The retailer says that it sells no products containing hydrogenated oils or artificial preservatives, sweeteners, flavours or colours. Yet it has the nerve to dare to sell this niche offer in a superstore - it opened a 59,00 sq ft outlet at the base of the new 80-storey Time Warner Centre in Manhattan last February. This includes hot bars, a sushi area managed by an outside vendor, chocolate, coffee and beauty stations - but isn’t its biggest store.

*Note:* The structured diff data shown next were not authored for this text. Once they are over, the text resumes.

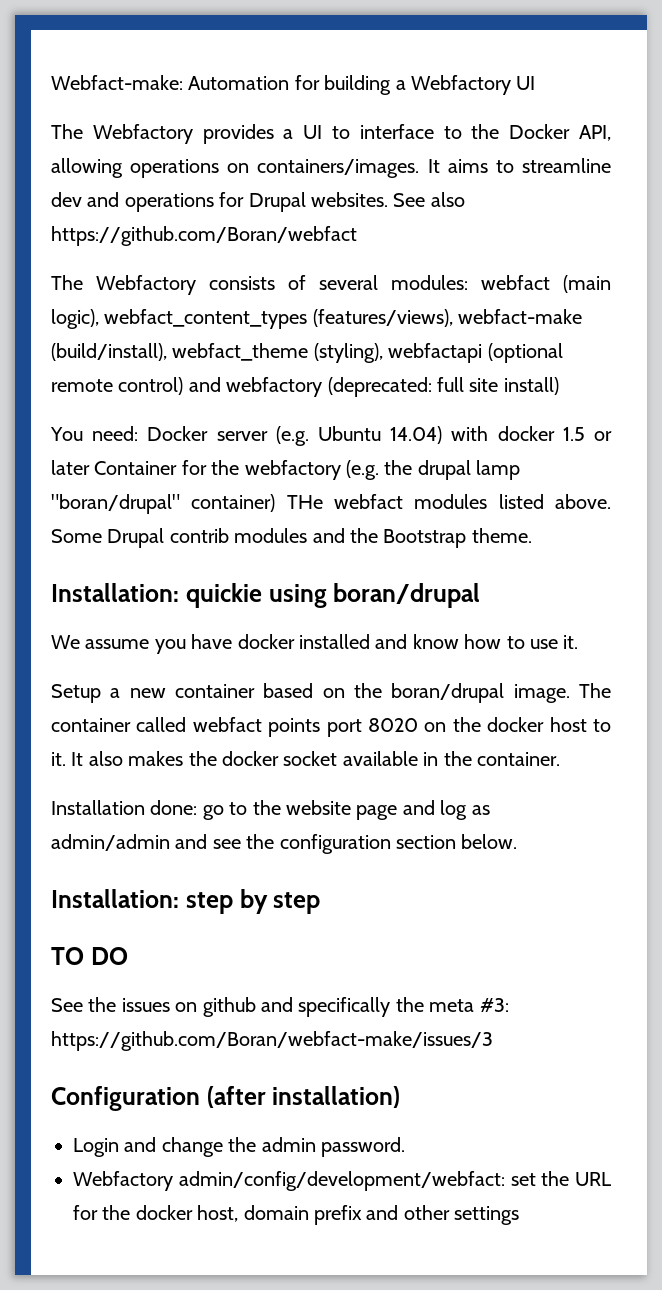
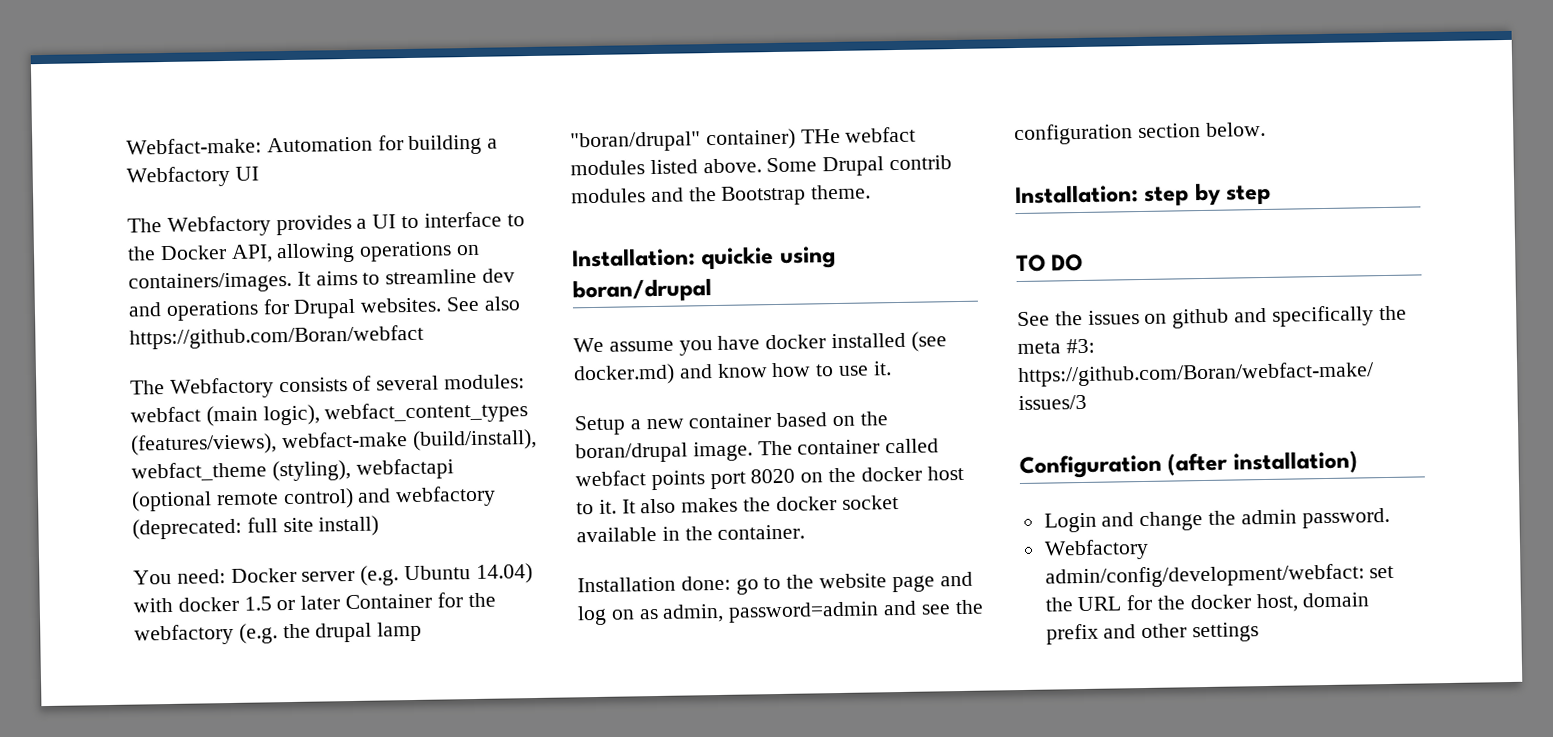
(370, 641) none -> [910,331,947,352] [573,363,675,386] (see docker.md)
[471,805,490,815] [51,834,170,851] as admin/admin -> [610,601,880,623] on as admin, password=admin

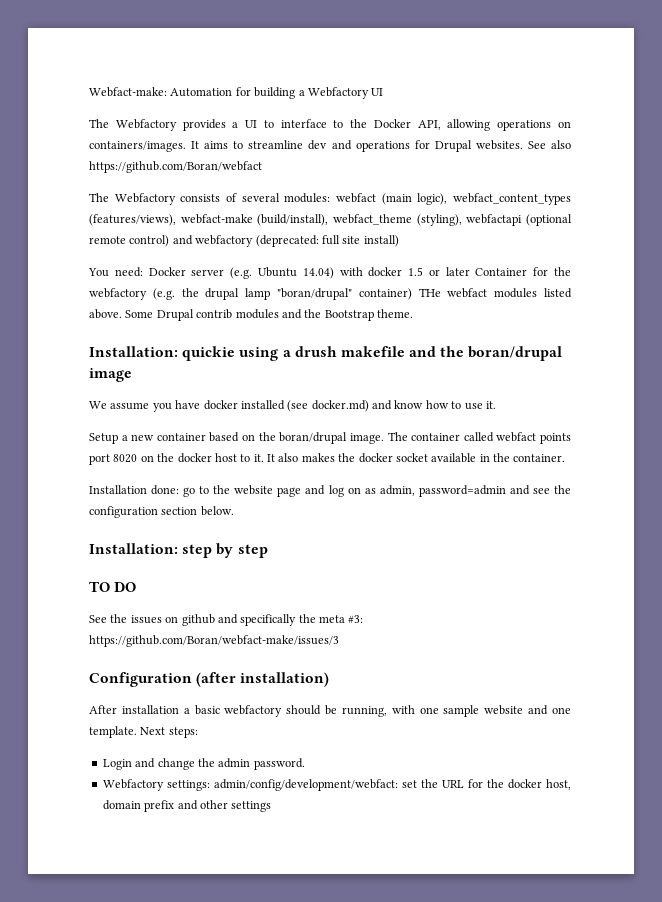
[572,278,712,303] boran/drupal -> [282,346,563,361] [89,368,132,382] a drush makefile and the boran/drupal image
(1358, 462) none -> [89,705,572,717] [89,726,198,738] // After installation a basic webfactory should be running, with one sample website and one template. Next steps:
(1149, 549) none -> [166,780,210,791] settings:

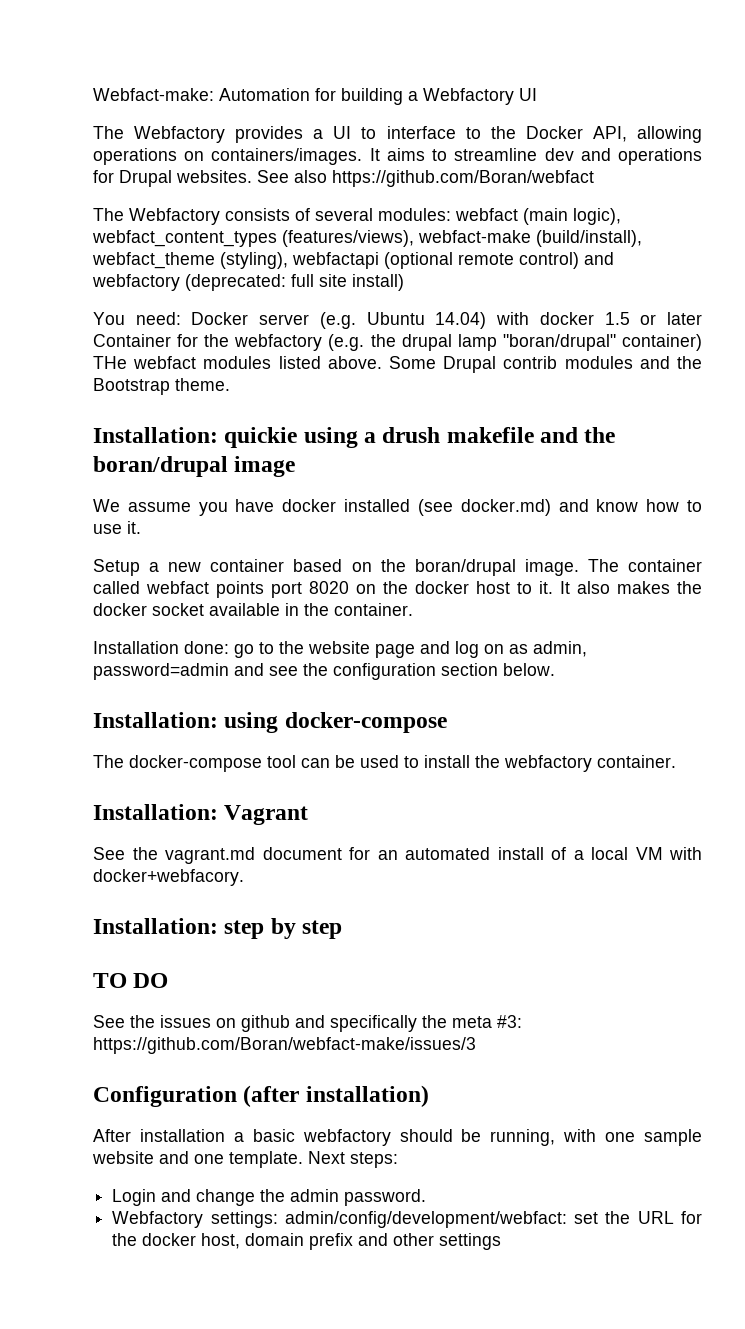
(234, 511) none -> [93,712,447,733] [93,755,676,772] [93,804,309,825] [93,847,702,864] [93,869,244,886] // Installation: using docker-compose // The docker-compose tool can be used to install the webfactory container. // Installation: Vagrant // See the vagrant.md document for an automated install of a local VM with docker+webfacory.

Whole Foods Market also espouses an “open culture of experimentation” and a decentralised business structure, carrying out buying at three levels: national, regional and store level, says Sperry. Unlike most companies, any member of staff can access salary information about any other in the company, which even caps the salaries of its most senior members of staff at 10 to 13 times the average team member’s salary.
Sperry is the first to admit that it will not be easy to retain this sort of culture as the company grows. But he believes the Whole Foods Market model of selling slow foods fast is the only viable alternative to EDLP. And he is confident of success - particularly in the UK.
“We’re at the tipping point with the brand,” he says. “Our entry into the UK is the harbinger of much more to come.”
A harbinger indeed for Waitrose.
- Whole Foods Market generates 65% of its sales from perishables.
- Its goal is to generate 20% of sales from own label.
- The percentage of lines that are organic varies from 20% to 75% depending on the store’s location.
- The average size of a store rose from 44,000 sq ft in 2003 to 47,000 sq ft in 2004.
- There are 51 stores in the global development pipeline.
- In the year to September 2004, the company’s net income increased 32% to $137m.
- Sales per square foot totaled $786 up from $716 the previous year.
- At the end of the third quarter of 2004, Whole Foods Market had $213m in cash and equivalents and $168m long-term debt.